Eagle Crusher Company, Inc. of Galion, Ohio manufactures a
broad line of heavy-duty impact crushers, portable crushing
plants, screening plants and jaw crushers for the recycle markets.
“We can build from a real small crusher all the way up to the
massive ones,” says Bill A. Royce, Midwest sales manager. “We’ve
got a lot of different machines and combinations of footprints.”
The hot product for Eagle right now is its 1200-25 CC machine.
“It’s trailer mounted, and we pull that on a chassis and everything
goes on that one structure,” says Royce. The package includes
a two-deck screen, hopper feeder, diesel drive and electric
generator. “It’s totally self-contained,” Royce says.
Eagle’s crushers employ a three-bar steel rotor design. “It
came out in the early 1990s and we’ve never had a rotor fail,”
Royce says. The same design goes on Eagle’s smallest 5,000
lb. crusher up to its largest 26,000 lb. model. “It’s a pretty
distinctive part of our impactor,” Royce says.

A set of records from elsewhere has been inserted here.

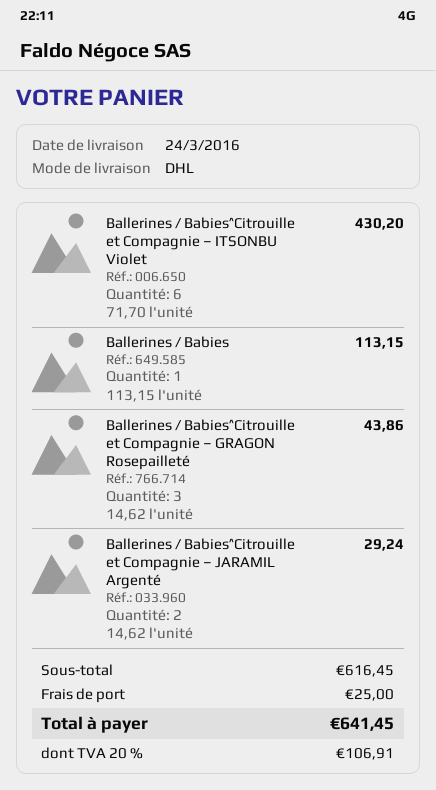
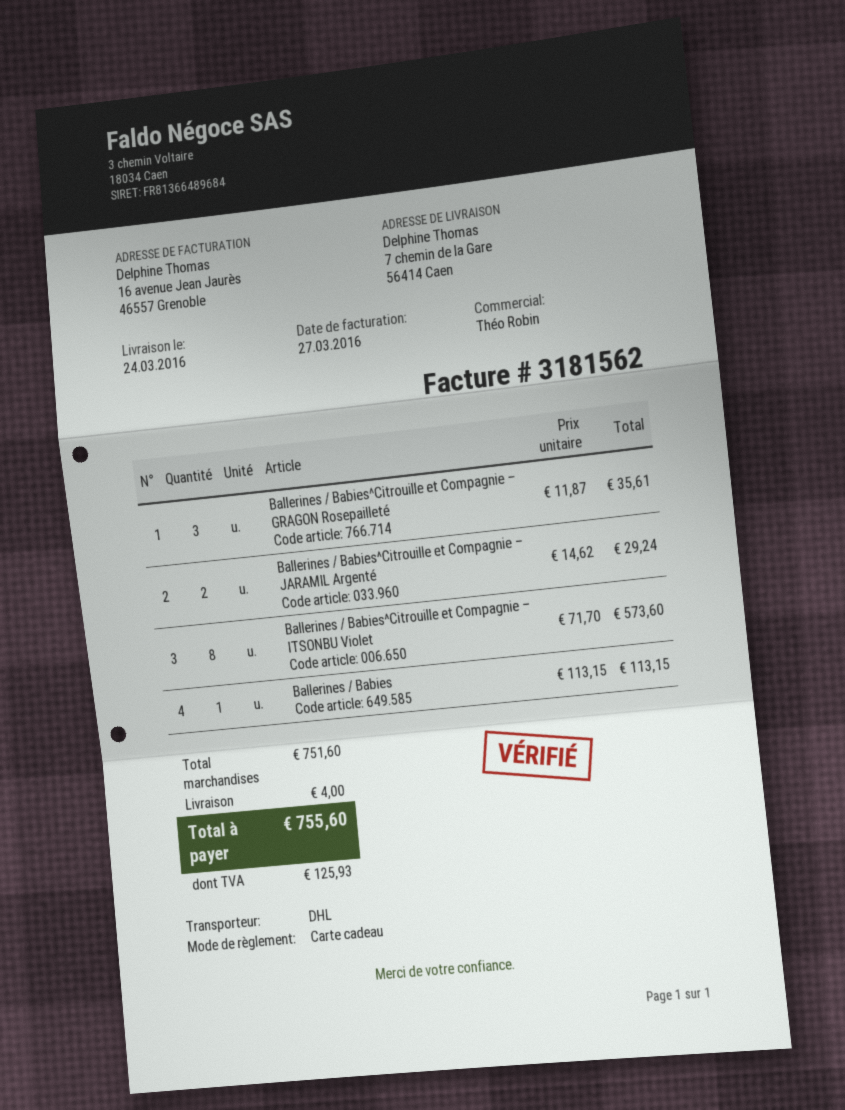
Ballerines / Babies^Citrouille et Compagnie – ITSONBU Violet: 6 x 71.70 = 430.20 -> 8 x 71.70 = 573.60
Ballerines / Babies^Citrouille et Compagnie – GRAGON Rosepailleté: 3 x 14.62 = 43.86 -> 3 x 11.87 = 35.61
subtotal: 616.45 -> 751.60
shipping: 25.00 -> 4.00
tax: 106.91 -> 125.93
total: 641.45 -> 755.60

Eagle customers range from large recycling companies to small
demolition firms, and the machines can be used for a variety
of applications. “A guy can buy a 1200 and crush concrete one
job, then switch out the screen, make some adjustments and
go out and do an asphalt job,” says Royce. “Then he can go
and do some work in a quarry. It’s a very versatile crusher.”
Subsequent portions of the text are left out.